Vielleicht gab es eine einfache Erklärung für alles. Dieser Gedanke war der einzige, weshalb ich blieb, um auf seine Antwort zu warten. Ich wollte nicht am Ende gesagt bekommen: „Du hättest ihn reden lassen sollen. Es ist oft nicht so, wie es aussieht." 

Doch erneut wurden diese Hoffnungen in Windeseile zerstört, als nur ein unsicheres „ Danke" seine Lippen verließ, ehe er sich kurz zu Ivy umdrehte. Sie lächelten sich kurz an. Und ich gab mich geschlagen.

Stumm drehte ich mich um, bevor er auf die Idee kommen sollte, mich ihren Moment zerstören zu lassen, und ließ direkt mein Lächeln fallen. Ich eilte zielbewusst Richtung Ausgang, jeden Blick meidend, auch die von Liv und Jason, welche meinen Rücken mit Besorgnis durchbohrten. Ich wollte nicht mehr.

„Claire, wohin gehst du?", nahm ich die Stimme von Nick im Hintergrund wahr, doch ich sah ihn nicht.

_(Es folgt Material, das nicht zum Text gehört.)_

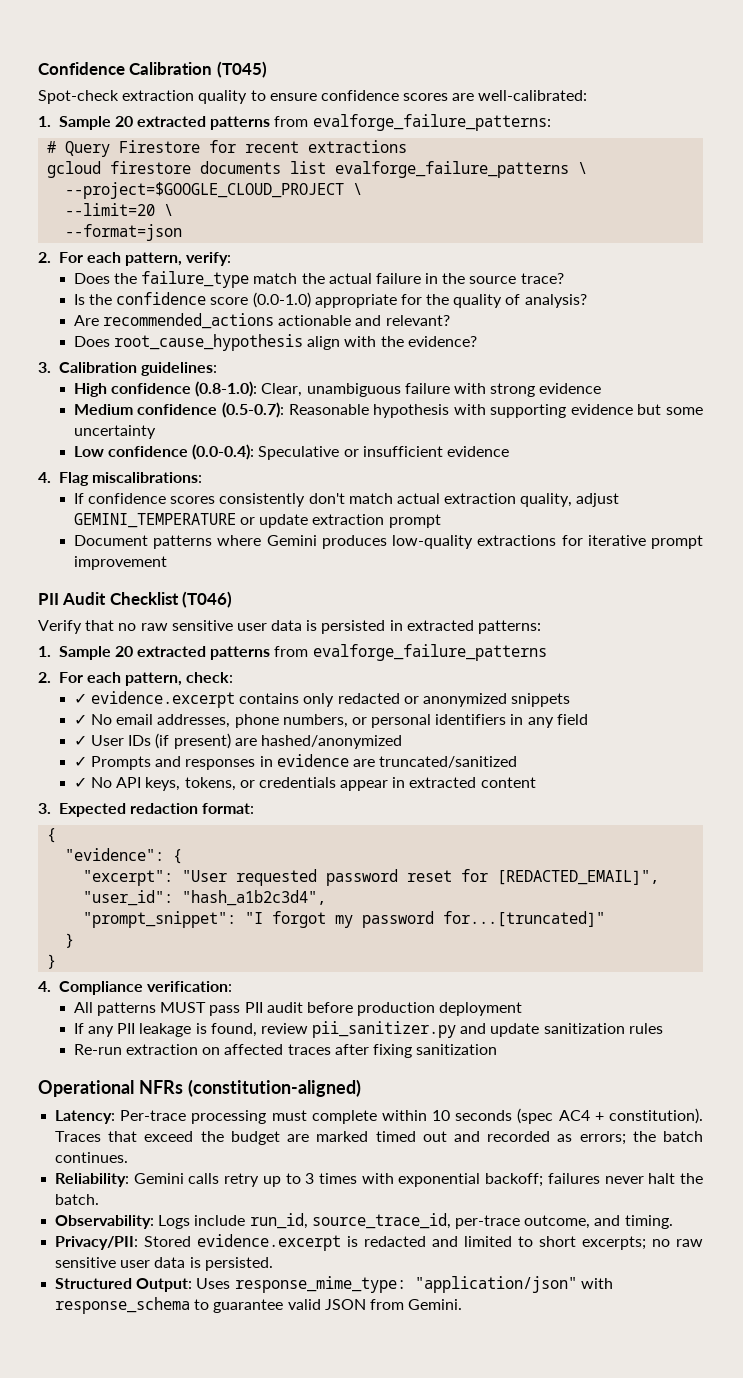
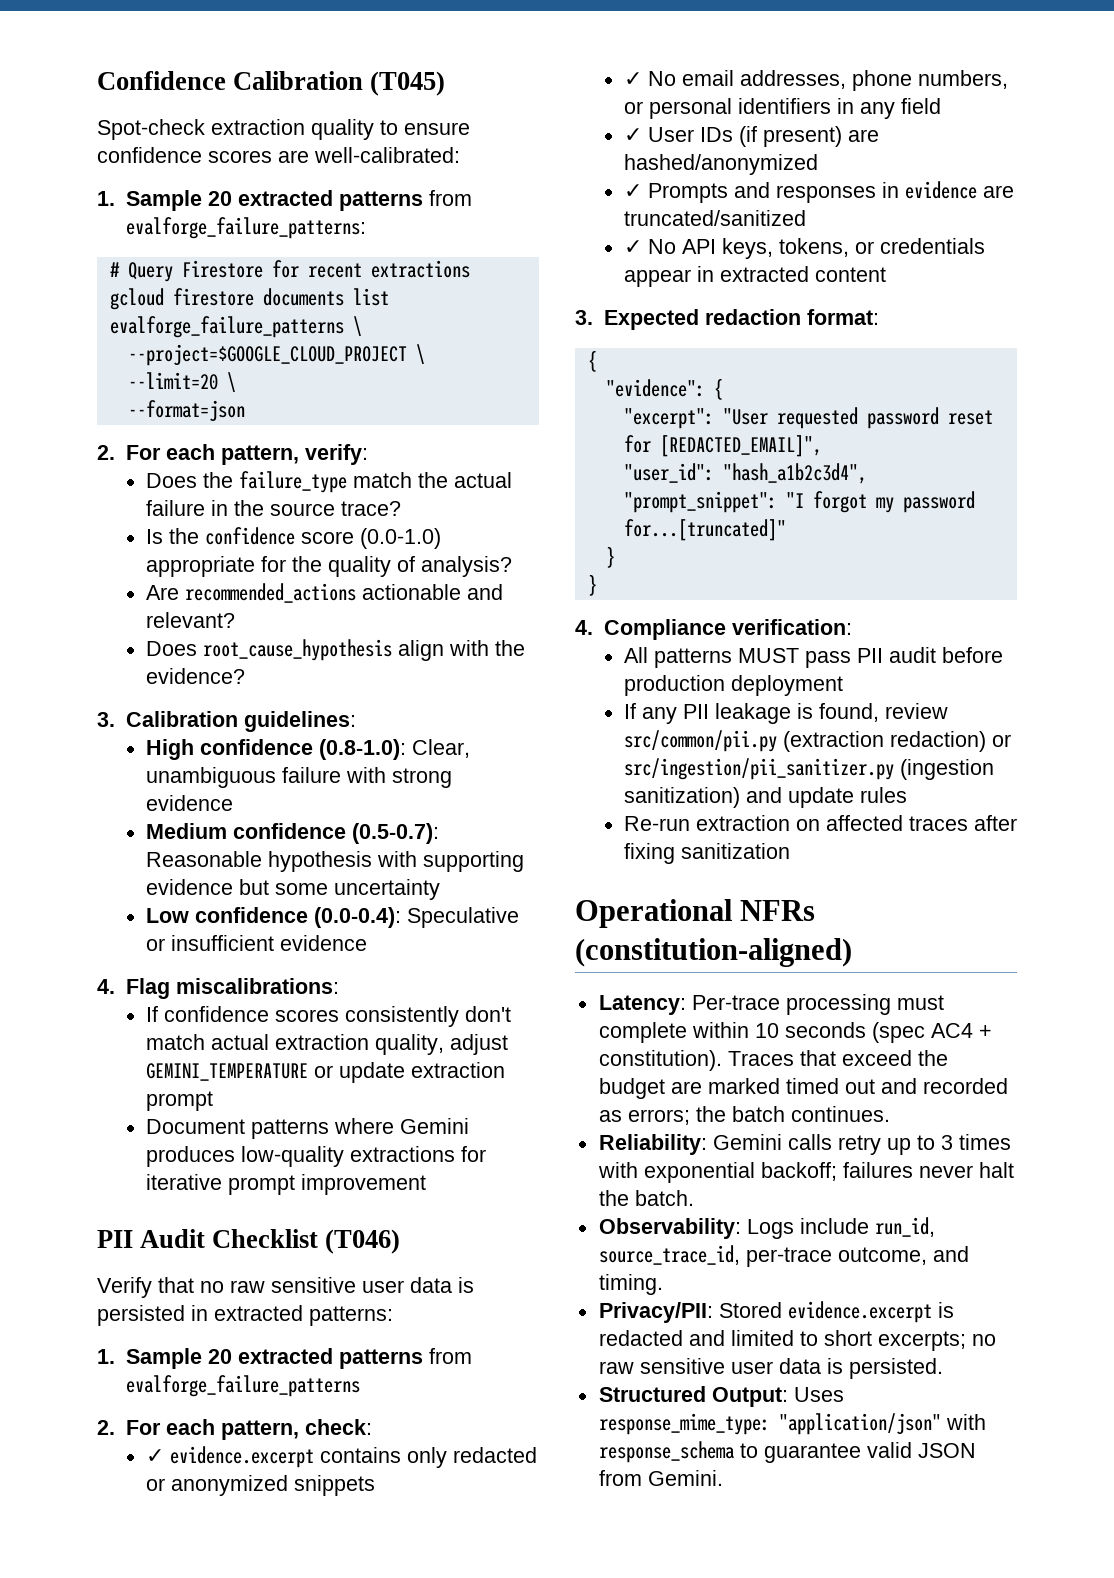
- If any PII leakage is found, review pii_sanitizer.py and update sanitization rules
+ If any PII leakage is found, review src/common/pii.py (extraction redaction) or src/ingestion/pii_sanitizer.py (ingestion sanitization) and update rules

Alles, welches in meinem Sichtfeld zu sehen war, war die riesige Tür, die mich aus dieser Hölle befreite.

Ich konnte nichts gegen das Gefühl machen, mein Leben in diesem Moment als ein schlechten Witz anzusehen. Ausgerechnet von der Person, die mir das Gefühl gegeben hatte, aufgefangen zu werden, hatte ich das Gefühl, in Stich gelassen worden zu sein.